*TASK PROMPT*. Using the records below, repeat exactly the lines from the one holding "styling. Taskbar: Displays" through the one holding "- Browse and", both ends included, and no others.

*DATA FOR PROCESSING*.

....

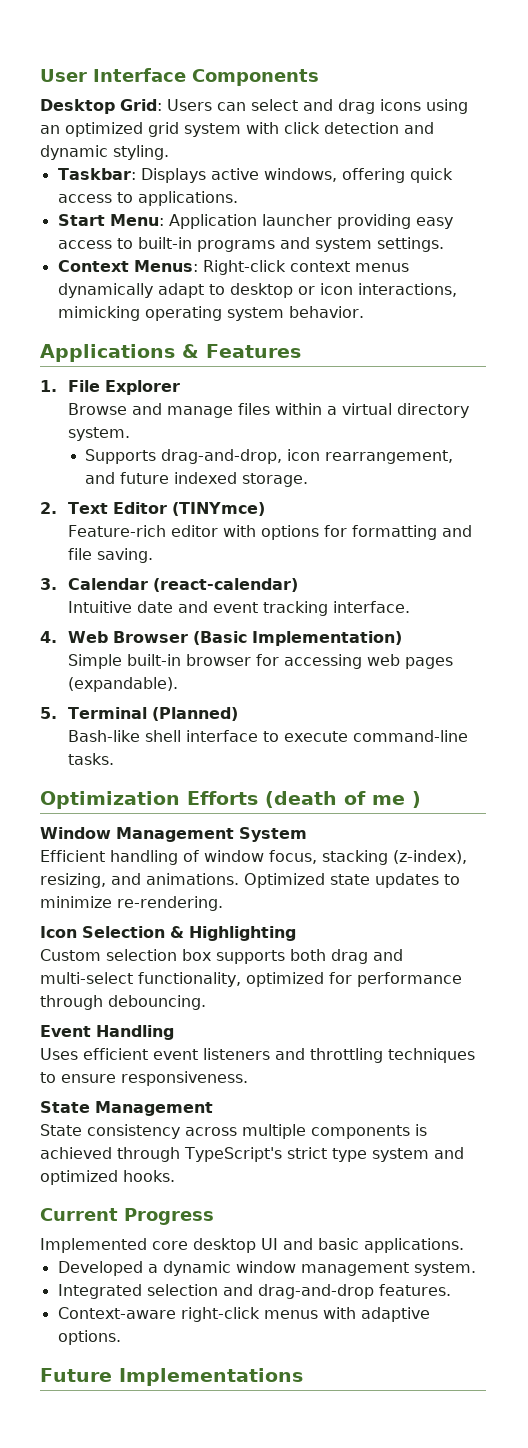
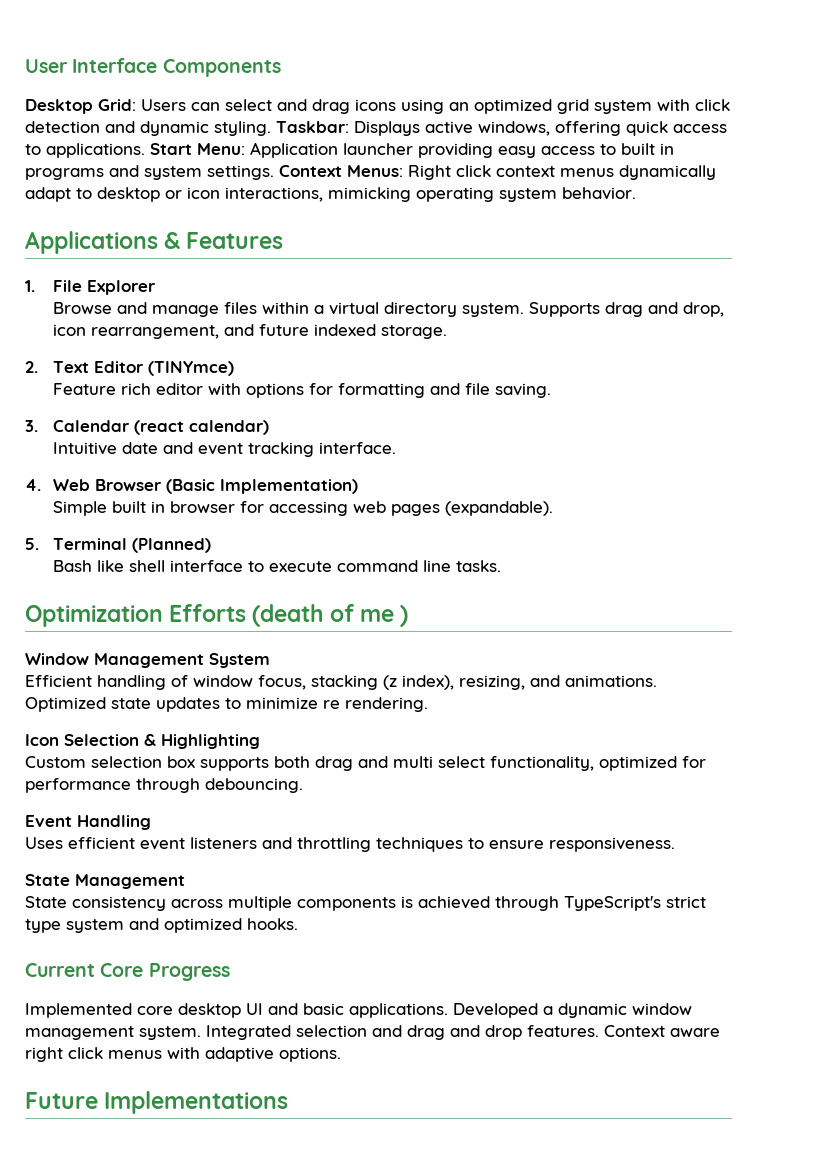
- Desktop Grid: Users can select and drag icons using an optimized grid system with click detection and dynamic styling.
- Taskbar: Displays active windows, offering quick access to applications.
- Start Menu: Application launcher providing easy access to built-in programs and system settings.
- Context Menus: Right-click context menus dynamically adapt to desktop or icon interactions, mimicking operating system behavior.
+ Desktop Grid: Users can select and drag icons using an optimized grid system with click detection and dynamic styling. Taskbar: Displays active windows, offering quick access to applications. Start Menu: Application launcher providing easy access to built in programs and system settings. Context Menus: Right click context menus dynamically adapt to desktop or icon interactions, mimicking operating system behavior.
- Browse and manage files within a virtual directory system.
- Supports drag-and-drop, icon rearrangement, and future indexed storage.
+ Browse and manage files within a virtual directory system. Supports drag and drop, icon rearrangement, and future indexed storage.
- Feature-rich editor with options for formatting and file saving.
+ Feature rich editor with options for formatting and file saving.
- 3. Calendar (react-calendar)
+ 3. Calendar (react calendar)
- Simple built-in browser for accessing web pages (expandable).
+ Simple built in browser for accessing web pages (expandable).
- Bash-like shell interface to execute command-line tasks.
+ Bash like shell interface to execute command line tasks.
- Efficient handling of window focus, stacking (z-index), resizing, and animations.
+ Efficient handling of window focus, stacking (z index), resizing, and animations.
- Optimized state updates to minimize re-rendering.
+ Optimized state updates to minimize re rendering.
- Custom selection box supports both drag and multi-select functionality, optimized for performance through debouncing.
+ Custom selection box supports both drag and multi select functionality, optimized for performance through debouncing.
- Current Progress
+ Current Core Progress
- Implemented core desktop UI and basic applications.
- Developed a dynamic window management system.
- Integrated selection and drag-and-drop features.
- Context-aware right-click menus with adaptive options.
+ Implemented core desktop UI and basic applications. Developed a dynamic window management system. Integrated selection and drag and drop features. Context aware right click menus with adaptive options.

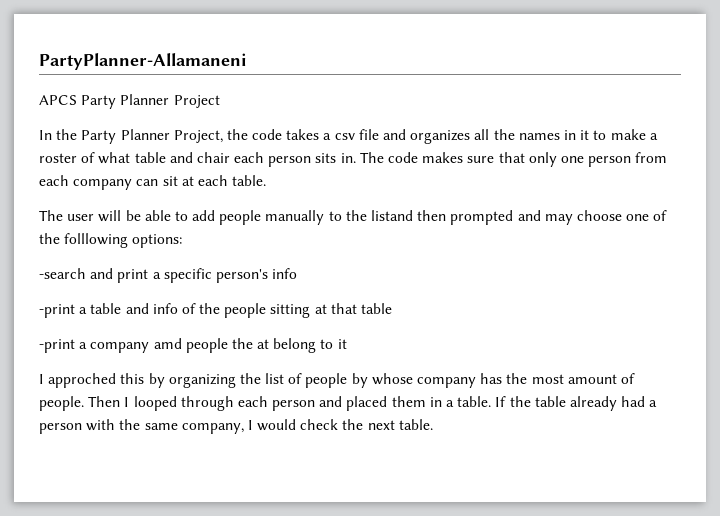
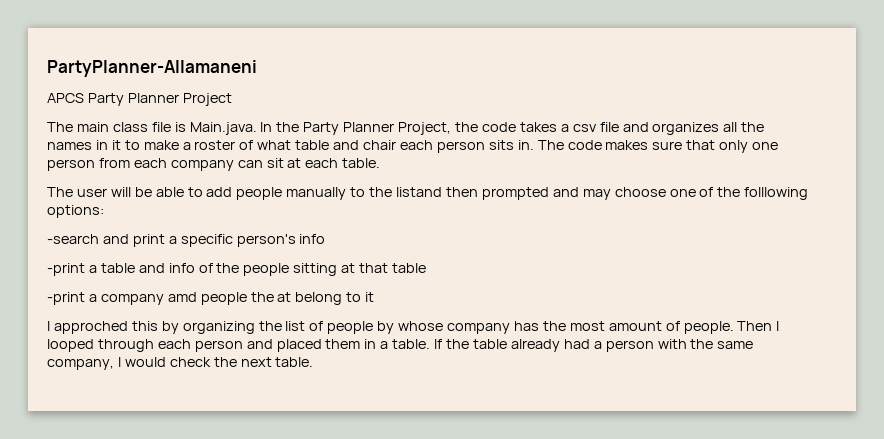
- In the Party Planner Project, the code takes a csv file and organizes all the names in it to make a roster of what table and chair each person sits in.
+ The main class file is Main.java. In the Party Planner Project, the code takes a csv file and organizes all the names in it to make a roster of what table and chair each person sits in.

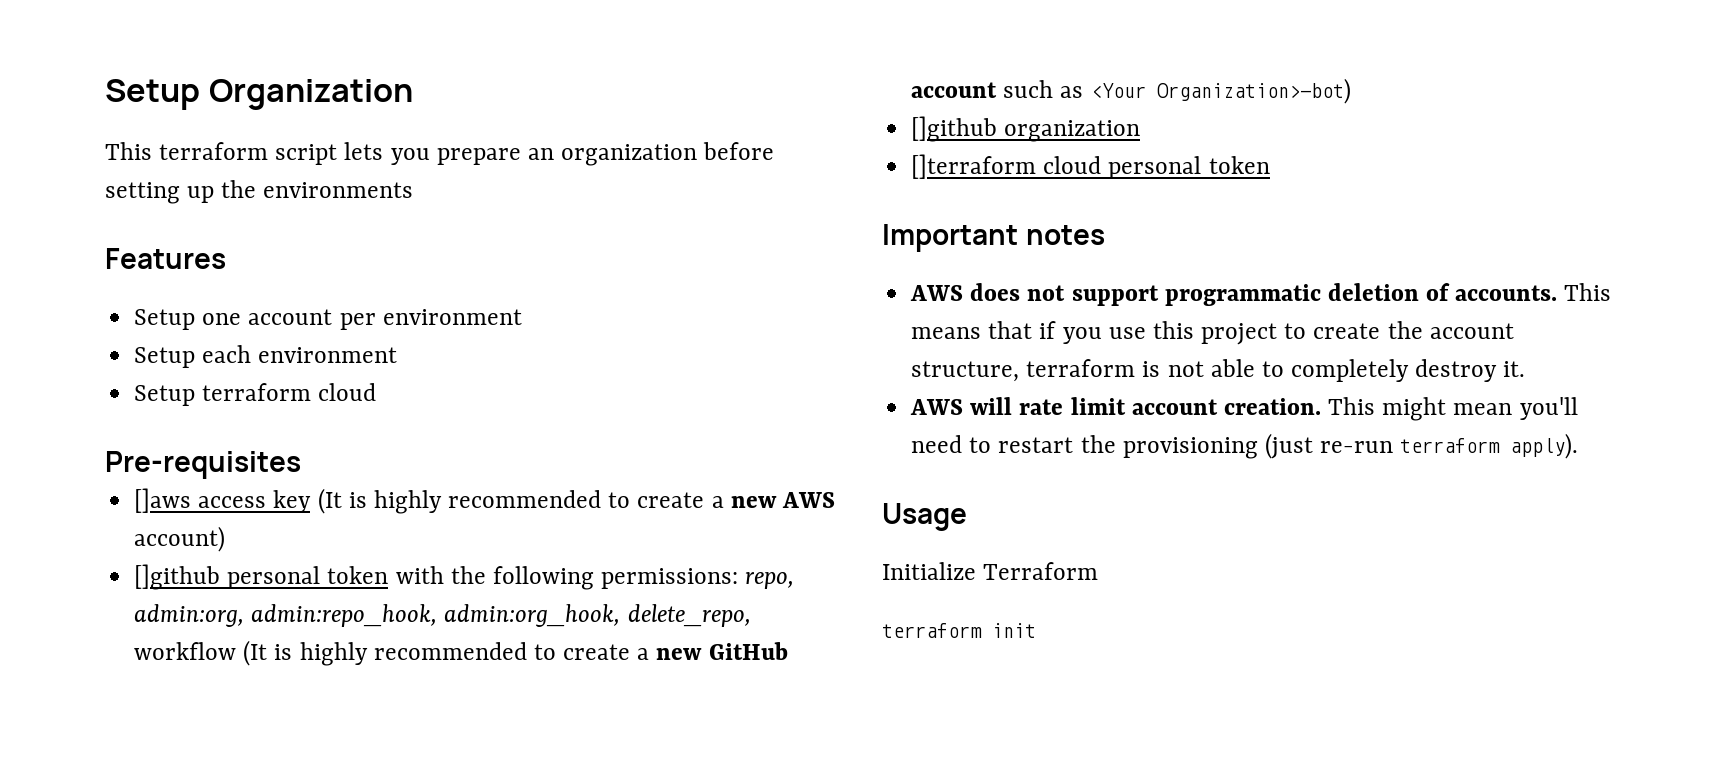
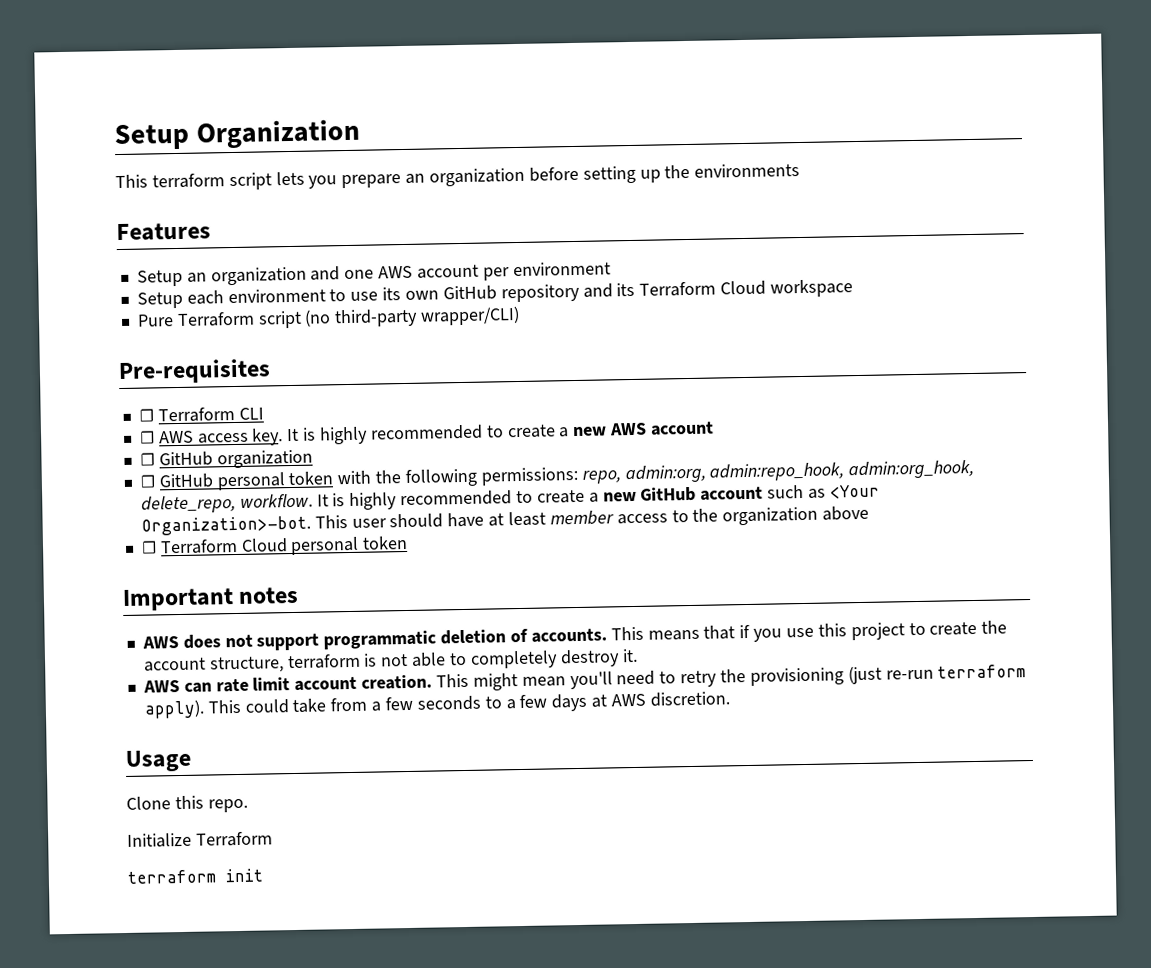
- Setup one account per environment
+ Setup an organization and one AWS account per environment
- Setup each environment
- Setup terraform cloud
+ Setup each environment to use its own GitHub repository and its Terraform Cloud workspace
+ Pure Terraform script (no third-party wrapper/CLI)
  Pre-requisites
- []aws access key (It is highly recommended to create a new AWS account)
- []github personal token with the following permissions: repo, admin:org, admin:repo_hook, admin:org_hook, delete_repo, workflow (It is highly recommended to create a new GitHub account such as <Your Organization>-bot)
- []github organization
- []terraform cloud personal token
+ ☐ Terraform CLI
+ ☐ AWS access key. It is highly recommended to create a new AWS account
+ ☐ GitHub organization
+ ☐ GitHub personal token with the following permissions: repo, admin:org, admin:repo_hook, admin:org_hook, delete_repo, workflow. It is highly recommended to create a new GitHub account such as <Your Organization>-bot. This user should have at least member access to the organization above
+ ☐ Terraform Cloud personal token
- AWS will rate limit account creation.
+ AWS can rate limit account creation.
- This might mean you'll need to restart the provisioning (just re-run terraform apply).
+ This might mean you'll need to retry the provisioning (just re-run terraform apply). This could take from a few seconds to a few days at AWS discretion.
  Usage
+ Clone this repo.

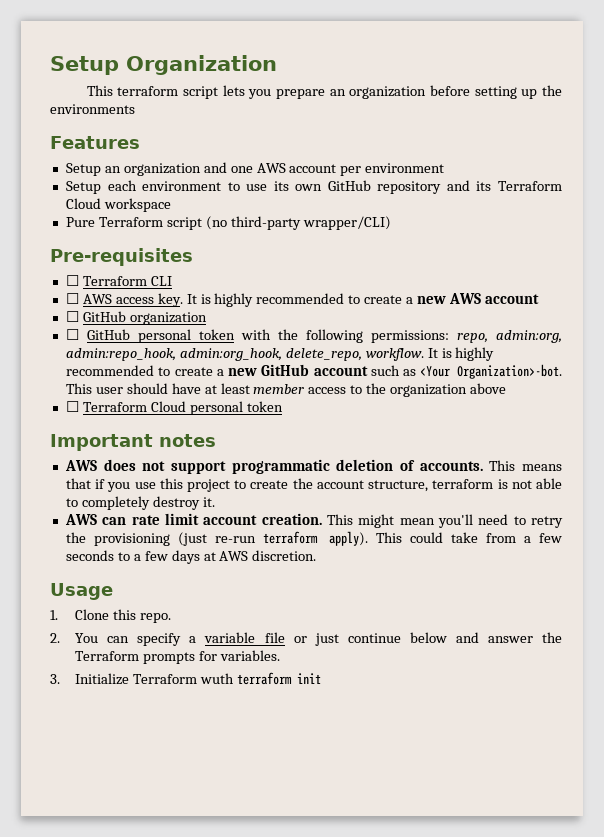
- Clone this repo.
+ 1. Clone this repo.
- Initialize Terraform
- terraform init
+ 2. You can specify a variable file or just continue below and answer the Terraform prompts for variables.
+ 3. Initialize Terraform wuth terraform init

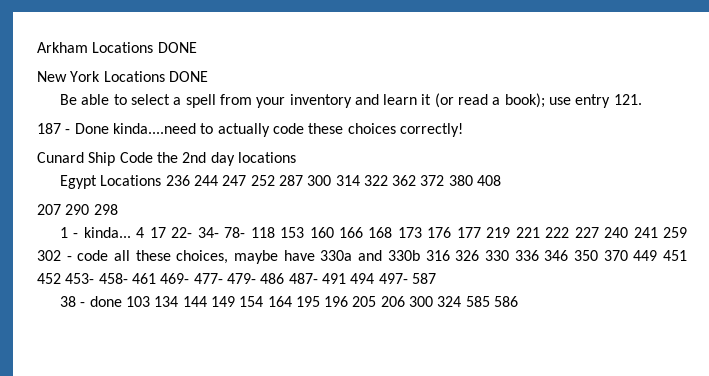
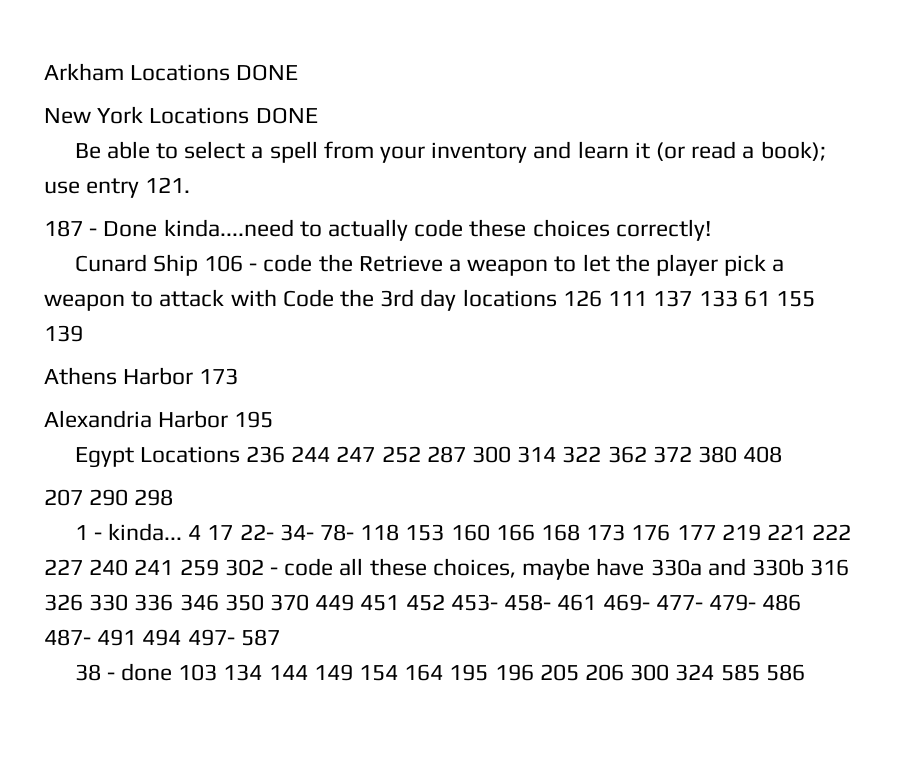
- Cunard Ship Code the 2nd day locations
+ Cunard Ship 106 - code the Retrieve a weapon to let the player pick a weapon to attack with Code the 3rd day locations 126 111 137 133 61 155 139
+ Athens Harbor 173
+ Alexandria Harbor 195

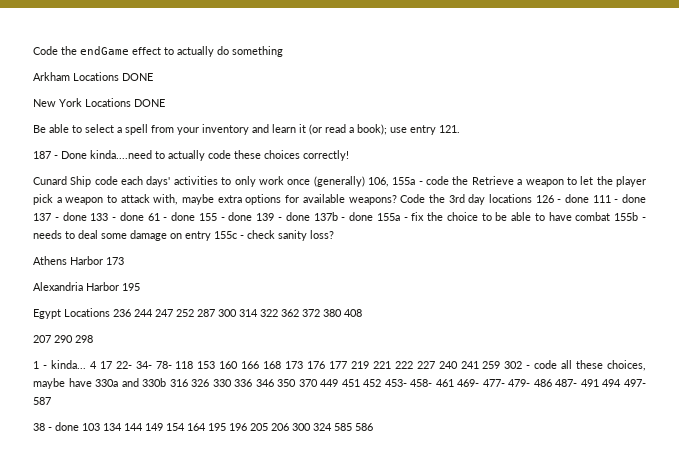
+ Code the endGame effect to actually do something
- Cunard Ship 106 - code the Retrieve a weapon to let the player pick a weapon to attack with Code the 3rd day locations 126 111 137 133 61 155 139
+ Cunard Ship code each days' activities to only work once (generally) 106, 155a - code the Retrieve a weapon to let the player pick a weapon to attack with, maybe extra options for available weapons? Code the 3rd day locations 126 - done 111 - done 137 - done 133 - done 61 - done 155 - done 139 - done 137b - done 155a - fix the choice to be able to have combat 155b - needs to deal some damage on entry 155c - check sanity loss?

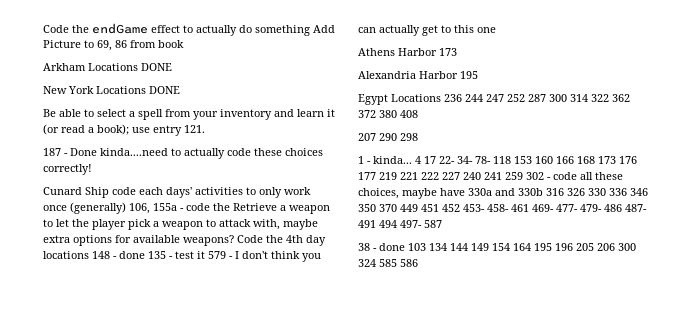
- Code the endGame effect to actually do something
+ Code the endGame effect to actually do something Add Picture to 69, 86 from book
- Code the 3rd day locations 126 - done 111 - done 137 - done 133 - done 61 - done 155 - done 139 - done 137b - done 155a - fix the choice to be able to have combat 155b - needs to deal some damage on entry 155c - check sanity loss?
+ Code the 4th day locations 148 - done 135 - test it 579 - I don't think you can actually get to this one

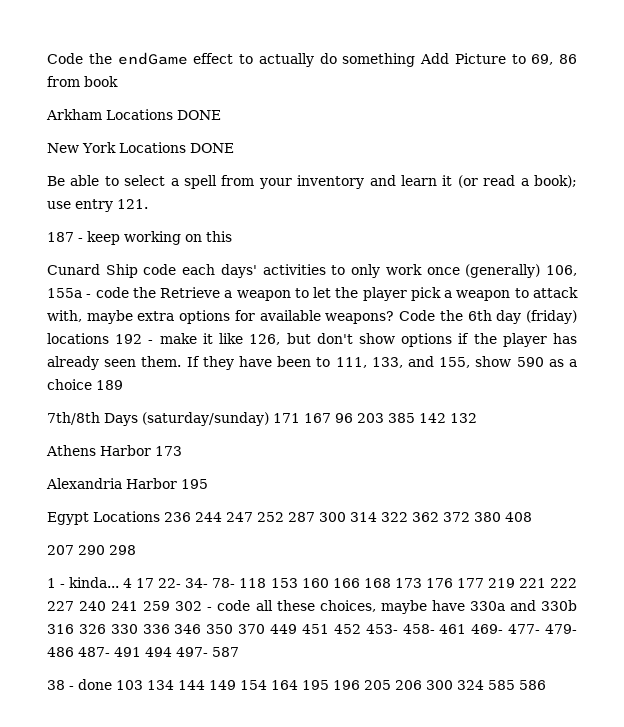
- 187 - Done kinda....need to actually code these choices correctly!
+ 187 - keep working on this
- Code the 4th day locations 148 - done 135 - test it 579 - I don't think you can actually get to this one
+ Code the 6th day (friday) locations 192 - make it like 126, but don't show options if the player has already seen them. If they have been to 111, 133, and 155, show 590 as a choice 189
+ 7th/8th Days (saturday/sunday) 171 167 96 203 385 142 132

....

*SOLUTION*.
+ Desktop Grid: Users can select and drag icons using an optimized grid system with click detection and dynamic styling. Taskbar: Displays active windows, offering quick access to applications. Start Menu: Application launcher providing easy access to built in programs and system settings. Context Menus: Right click context menus dynamically adapt to desktop or icon interactions, mimicking operating system behavior.
- Browse and manage files within a virtual directory system.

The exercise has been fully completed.